The Reserve Bank of New Zealand ordered Australia’s big four banks, which dominate the banking sector there, to stop paying dividends back to their parent banks in Australia, to build up more earnings to protect its economy from the COVID-19 crisis.

The move by New Zealand regulators, which have taken a hard line on the Australian owned banks, follows similar moves by regulators overseas to restrict distributions to shareholders to ensure banks are strong enough to withstand growing losses as businesses shut down due to the coronavirus struggle to repay debts.

Geoff Bascand, RBNZ’s deputy governor, said on Thursday the central bank wanted to “further support the stability of the financial system during this period of economic uncertainty” and had “agreed with the banks that during this period there will be no payment of dividends on ordinary shares, and that they should not redeem non-CET1 capital instruments”.

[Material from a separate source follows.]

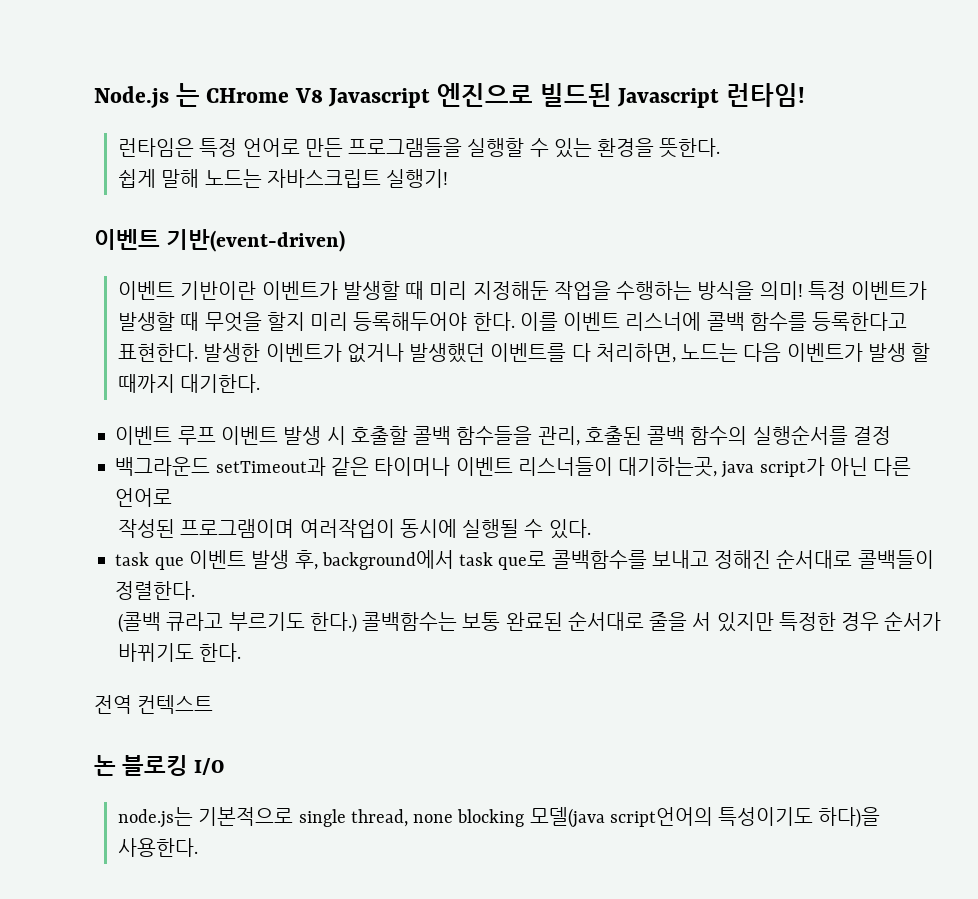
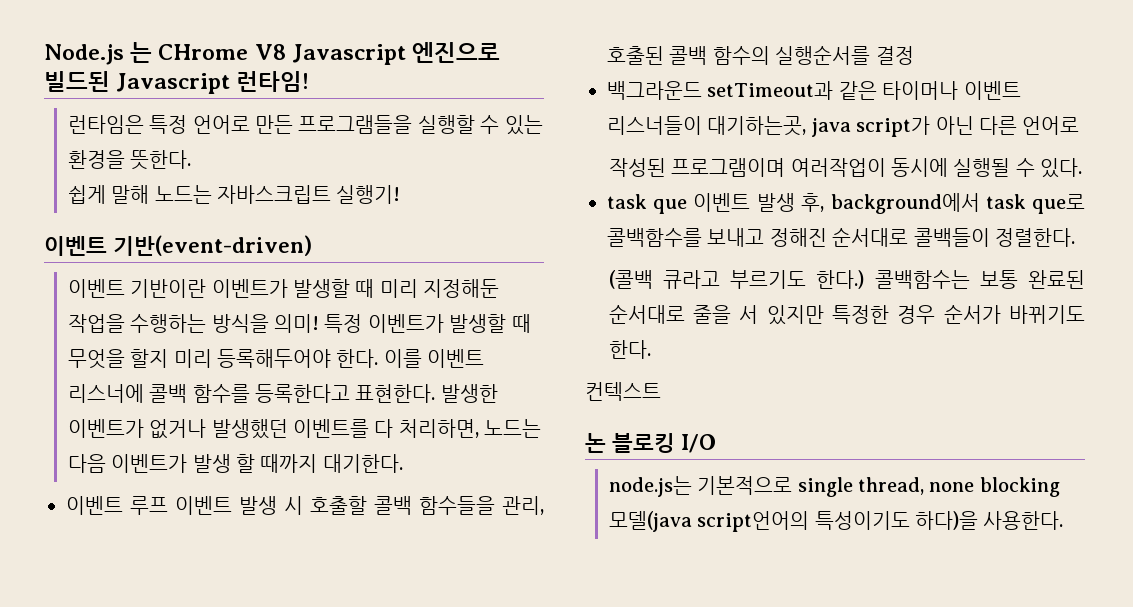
- 전역 컨텍스트
+ 컨텍스트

Bravo. As the UK and Europe have made clear, the moral hazard in allowing banks to pay dividends amid massive public support is unconscionable, via The Guardian:

Britain’s largest banks have agreed to scrap nearly £8bn worth of dividends in light of the coronavirus crisis, giving banks an additional cushion to weather an economic downturn.

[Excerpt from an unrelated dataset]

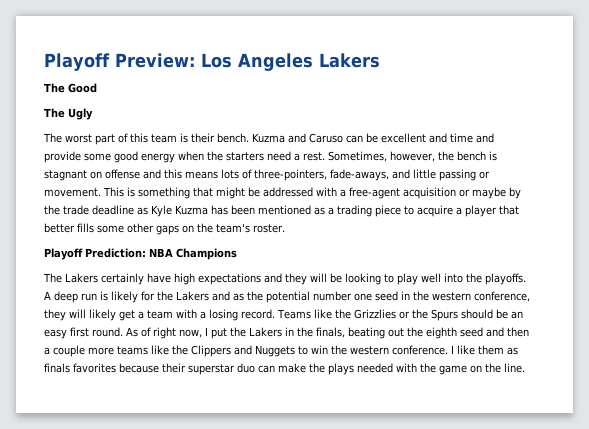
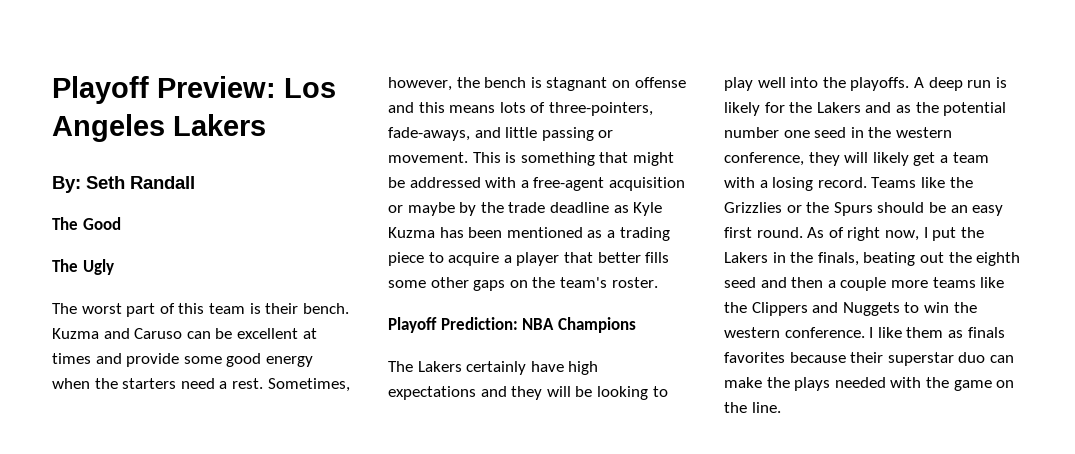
+ By: Seth Randall
- Kuzma and Caruso can be excellent and time and provide some good energy when the starters need a rest.
+ Kuzma and Caruso can be excellent at times and provide some good energy when the starters need a rest.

The Bank of England has also ordered lenders to cancel plans for cash bonuses for executives, as it asked financial institutions to boost their strength ahead of a likely recession.

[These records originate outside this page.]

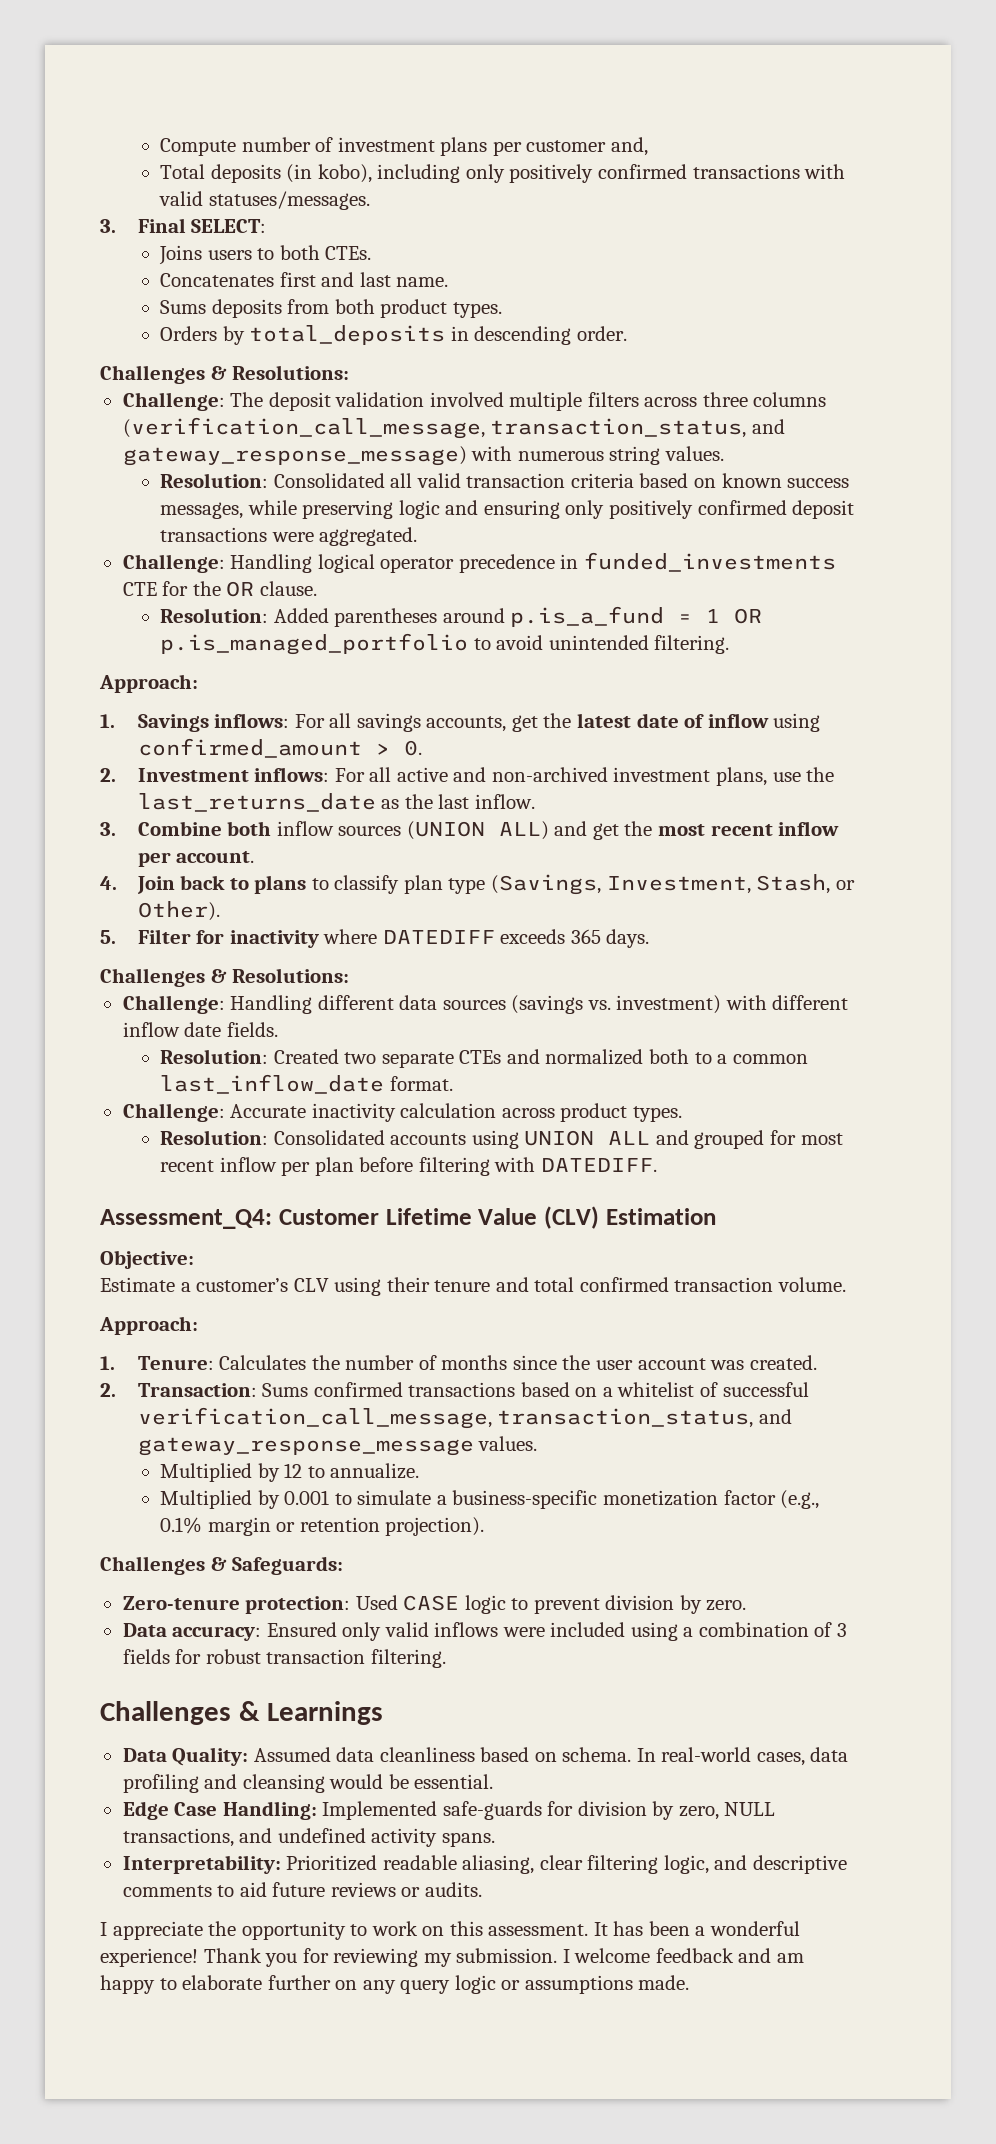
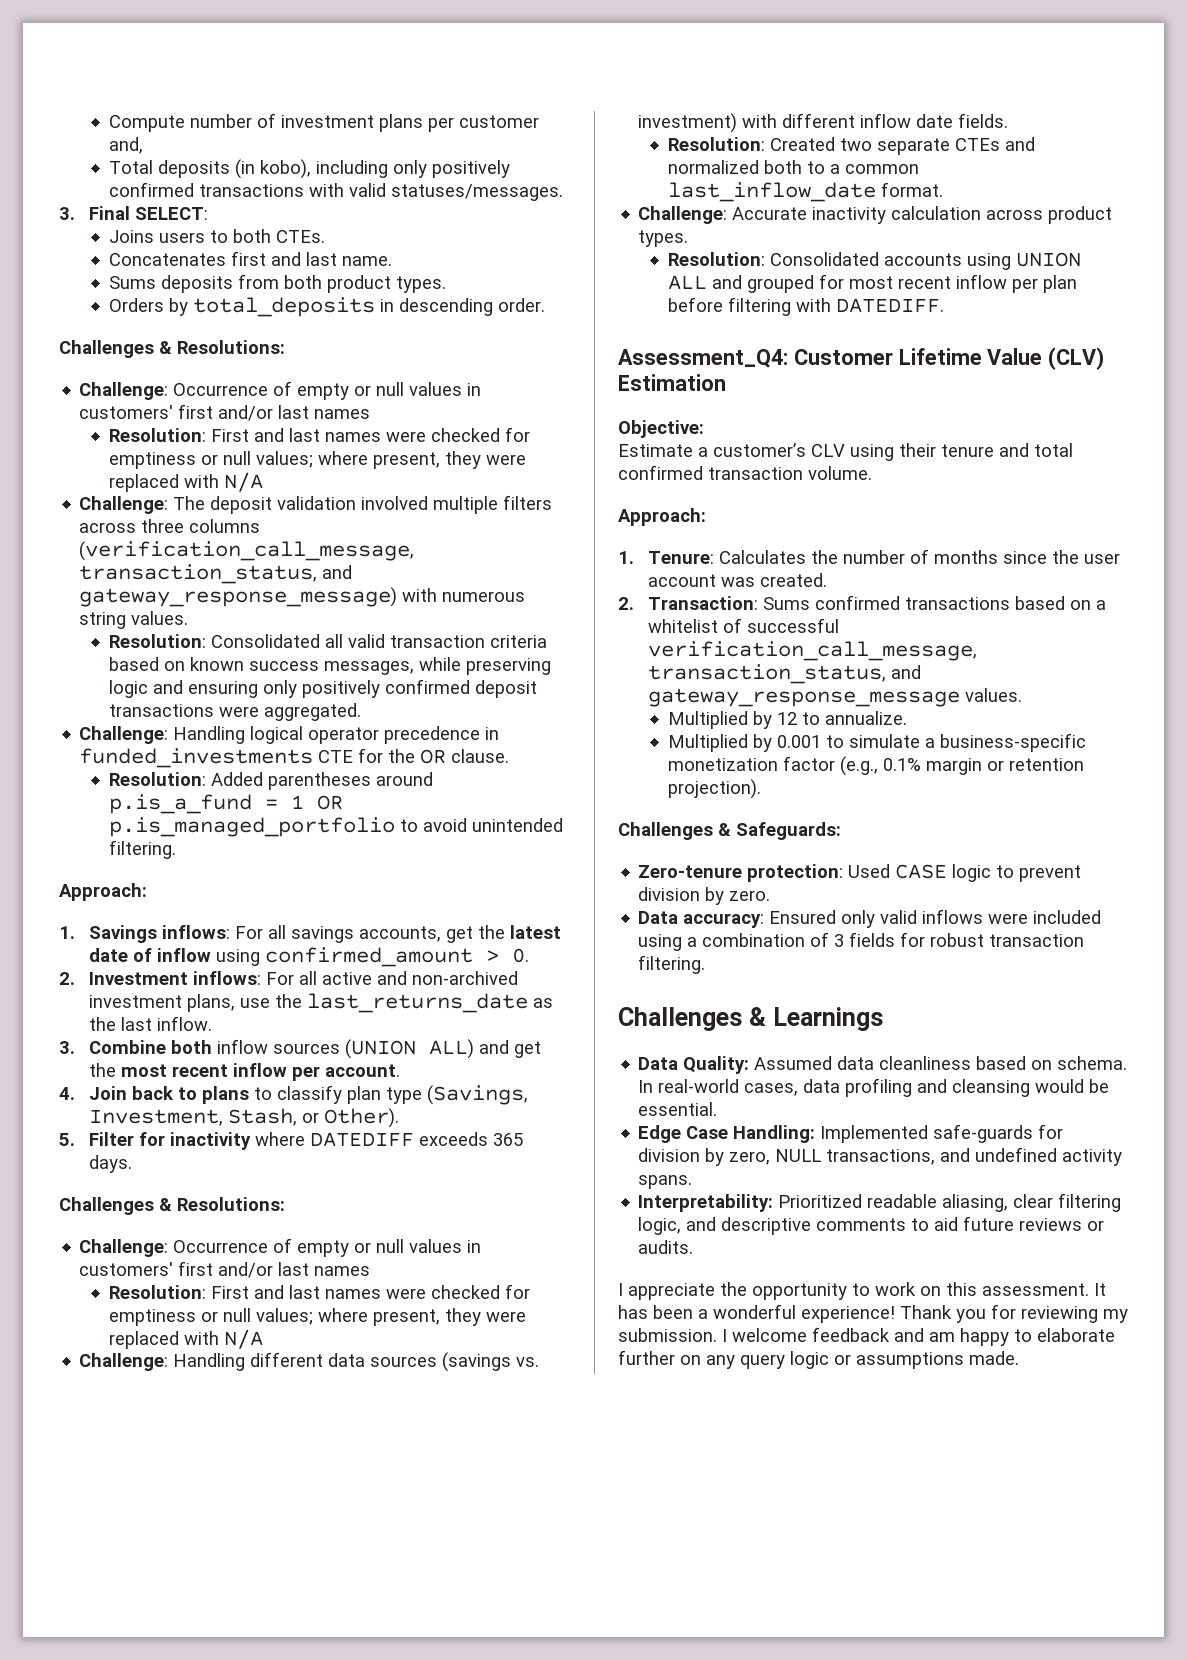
  Orders by total_deposits in descending order.
  Challenges & Resolutions:
+ Challenge: Occurrence of empty or null values in customers' first and/or last names
+ Resolution: First and last names were checked for emptiness or null values; where present, they were replaced with N/A
  5. Filter for inactivity where DATEDIFF exceeds 365 days.
  Challenges & Resolutions:
+ Challenge: Occurrence of empty or null values in customers' first and/or last names
+ Resolution: First and last names were checked for emptiness or null values; where present, they were replaced with N/A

In a series of coordinated statements the UK’s largest lenders – including Barclays, HSBC, Lloyds, Royal Bank of Scotland and Standard Chartered confirmed on Tuesday that they would temporarily halt shareholder payouts and share buybacks for 2019 and throughout 2020 following discussions with the Bank.

The cancellation of the 2019 dividends will give the banks an additional financial cushion worth nearly £8bn in total, as they are pushed to increase lending to businesses and households during the Covid-19 lockdown.

In a letter to chief executives, the head of the Bank’s Prudential Regulation Authority – which is in charge of financial stability – said any bonuses that have not yet been paid out should also be scrapped.

“The PRA also expects banks not to pay any cash bonuses to senior staff, including all material risk takers, and is confident that bank boards are already considering and will take any appropriate further actions with regard to the accrual, payment and vesting of variable remuneration over coming months,” PRA boss Sam Woods told executives.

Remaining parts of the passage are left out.